— Activity —
Which lines in the entries below contain the string "cursor"? Show each of them in full.

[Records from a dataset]
══════════

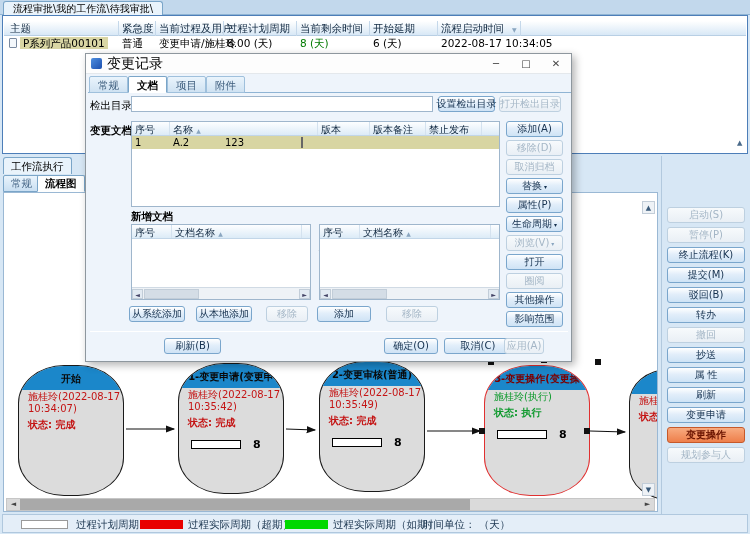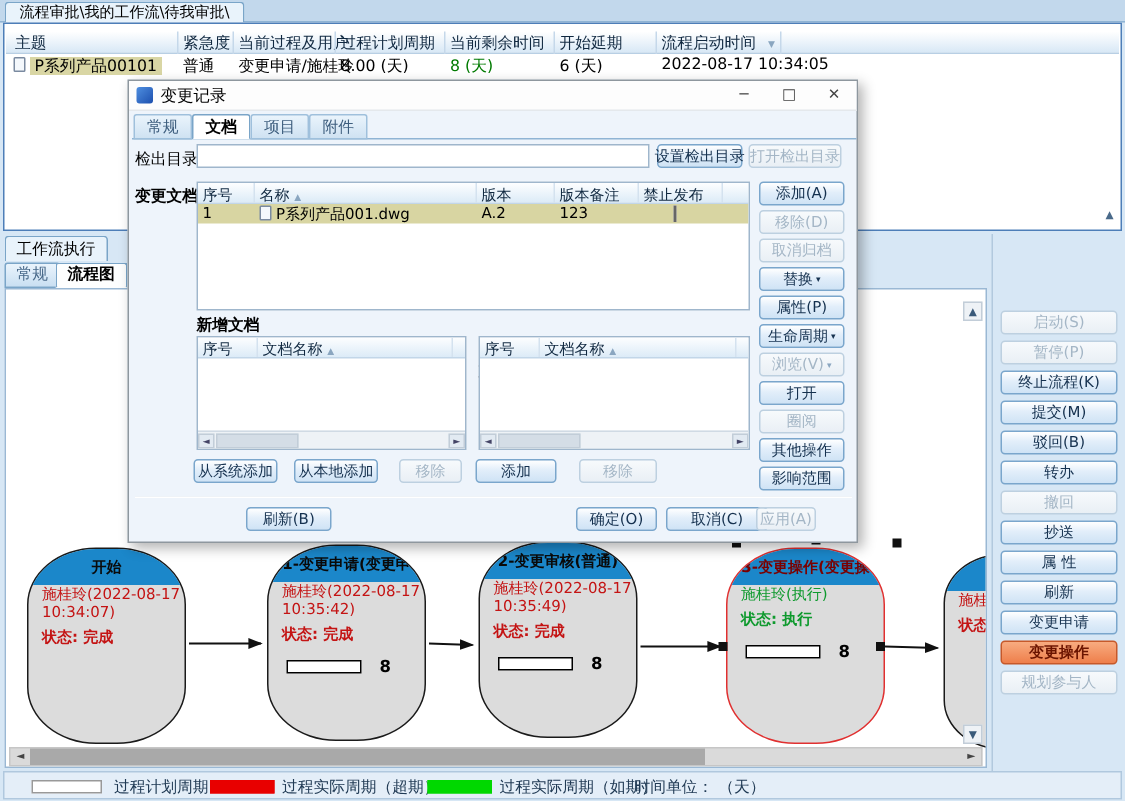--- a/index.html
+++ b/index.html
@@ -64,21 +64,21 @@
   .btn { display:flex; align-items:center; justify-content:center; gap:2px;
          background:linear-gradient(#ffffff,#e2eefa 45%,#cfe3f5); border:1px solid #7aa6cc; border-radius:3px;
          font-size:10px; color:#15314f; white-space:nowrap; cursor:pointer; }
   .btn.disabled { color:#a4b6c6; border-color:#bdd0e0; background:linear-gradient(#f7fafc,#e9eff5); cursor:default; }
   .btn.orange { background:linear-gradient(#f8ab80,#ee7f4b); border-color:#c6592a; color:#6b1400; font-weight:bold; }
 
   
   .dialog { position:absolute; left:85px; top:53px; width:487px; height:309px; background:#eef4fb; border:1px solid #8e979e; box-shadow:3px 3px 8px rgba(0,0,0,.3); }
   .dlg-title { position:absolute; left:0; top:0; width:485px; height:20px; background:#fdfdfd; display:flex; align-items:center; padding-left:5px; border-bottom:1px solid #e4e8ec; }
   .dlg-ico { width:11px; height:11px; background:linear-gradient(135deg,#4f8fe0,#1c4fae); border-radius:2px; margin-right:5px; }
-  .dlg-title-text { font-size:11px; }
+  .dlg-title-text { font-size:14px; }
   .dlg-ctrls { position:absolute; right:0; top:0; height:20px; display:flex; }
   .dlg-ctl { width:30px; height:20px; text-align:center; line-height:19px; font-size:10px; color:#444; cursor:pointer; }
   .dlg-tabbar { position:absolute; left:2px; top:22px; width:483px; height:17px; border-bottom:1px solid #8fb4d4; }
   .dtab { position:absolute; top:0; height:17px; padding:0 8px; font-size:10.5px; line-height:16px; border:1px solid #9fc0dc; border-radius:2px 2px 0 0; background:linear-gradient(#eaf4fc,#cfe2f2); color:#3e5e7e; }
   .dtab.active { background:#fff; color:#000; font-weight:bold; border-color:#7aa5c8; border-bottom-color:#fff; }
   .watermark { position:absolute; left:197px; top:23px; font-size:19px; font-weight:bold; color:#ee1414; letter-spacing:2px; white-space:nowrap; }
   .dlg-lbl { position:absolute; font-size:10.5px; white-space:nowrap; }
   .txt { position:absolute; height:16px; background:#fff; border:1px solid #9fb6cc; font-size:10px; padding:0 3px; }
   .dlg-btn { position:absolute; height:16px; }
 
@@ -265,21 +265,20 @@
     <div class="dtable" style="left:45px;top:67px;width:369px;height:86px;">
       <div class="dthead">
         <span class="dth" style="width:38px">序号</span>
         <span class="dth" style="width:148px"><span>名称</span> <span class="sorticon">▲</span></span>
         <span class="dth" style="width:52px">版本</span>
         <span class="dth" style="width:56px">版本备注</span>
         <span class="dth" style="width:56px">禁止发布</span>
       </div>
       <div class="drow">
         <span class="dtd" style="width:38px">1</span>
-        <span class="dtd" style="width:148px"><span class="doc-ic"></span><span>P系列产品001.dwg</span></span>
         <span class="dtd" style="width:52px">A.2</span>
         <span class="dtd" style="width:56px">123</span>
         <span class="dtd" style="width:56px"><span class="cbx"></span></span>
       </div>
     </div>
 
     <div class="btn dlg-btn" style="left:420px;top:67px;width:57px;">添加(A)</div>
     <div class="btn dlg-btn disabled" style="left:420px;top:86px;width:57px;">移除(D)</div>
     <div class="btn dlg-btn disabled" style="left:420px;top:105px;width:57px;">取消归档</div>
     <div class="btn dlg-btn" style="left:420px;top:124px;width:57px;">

══════════

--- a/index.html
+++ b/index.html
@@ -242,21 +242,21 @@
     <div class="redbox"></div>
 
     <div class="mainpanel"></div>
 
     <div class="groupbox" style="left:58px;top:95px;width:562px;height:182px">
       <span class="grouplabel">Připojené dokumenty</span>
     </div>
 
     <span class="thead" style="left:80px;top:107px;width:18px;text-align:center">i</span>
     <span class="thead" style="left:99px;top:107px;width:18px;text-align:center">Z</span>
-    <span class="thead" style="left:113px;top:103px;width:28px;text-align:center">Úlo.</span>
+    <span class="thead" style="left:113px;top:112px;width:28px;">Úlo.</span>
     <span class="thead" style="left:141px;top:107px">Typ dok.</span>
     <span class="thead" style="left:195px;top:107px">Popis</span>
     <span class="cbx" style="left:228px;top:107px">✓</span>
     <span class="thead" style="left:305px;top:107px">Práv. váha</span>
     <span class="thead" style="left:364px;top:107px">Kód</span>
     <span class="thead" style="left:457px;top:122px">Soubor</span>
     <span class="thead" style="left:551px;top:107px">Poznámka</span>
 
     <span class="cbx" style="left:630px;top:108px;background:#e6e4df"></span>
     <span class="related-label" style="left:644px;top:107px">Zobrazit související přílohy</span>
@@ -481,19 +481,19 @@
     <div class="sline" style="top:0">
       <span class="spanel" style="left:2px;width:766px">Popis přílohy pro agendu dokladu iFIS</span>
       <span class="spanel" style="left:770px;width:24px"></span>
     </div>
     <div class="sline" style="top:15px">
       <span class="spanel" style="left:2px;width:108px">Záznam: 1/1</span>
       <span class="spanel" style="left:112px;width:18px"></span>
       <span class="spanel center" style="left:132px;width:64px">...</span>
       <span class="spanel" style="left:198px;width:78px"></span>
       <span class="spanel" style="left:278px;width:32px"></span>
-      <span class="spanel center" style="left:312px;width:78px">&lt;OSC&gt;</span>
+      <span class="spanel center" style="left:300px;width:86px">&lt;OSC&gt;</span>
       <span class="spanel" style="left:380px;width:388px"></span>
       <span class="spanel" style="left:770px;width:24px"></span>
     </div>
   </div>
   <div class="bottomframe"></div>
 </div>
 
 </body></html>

══════════

— Task response —
          font-size:10px; color:#15314f; white-space:nowrap; cursor:pointer; }
   .btn.disabled { color:#a4b6c6; border-color:#bdd0e0; background:linear-gradient(#f7fafc,#e9eff5); cursor:default; }
   .dlg-ctl { width:30px; height:20px; text-align:center; line-height:19px; font-size:10px; color:#444; cursor:pointer; }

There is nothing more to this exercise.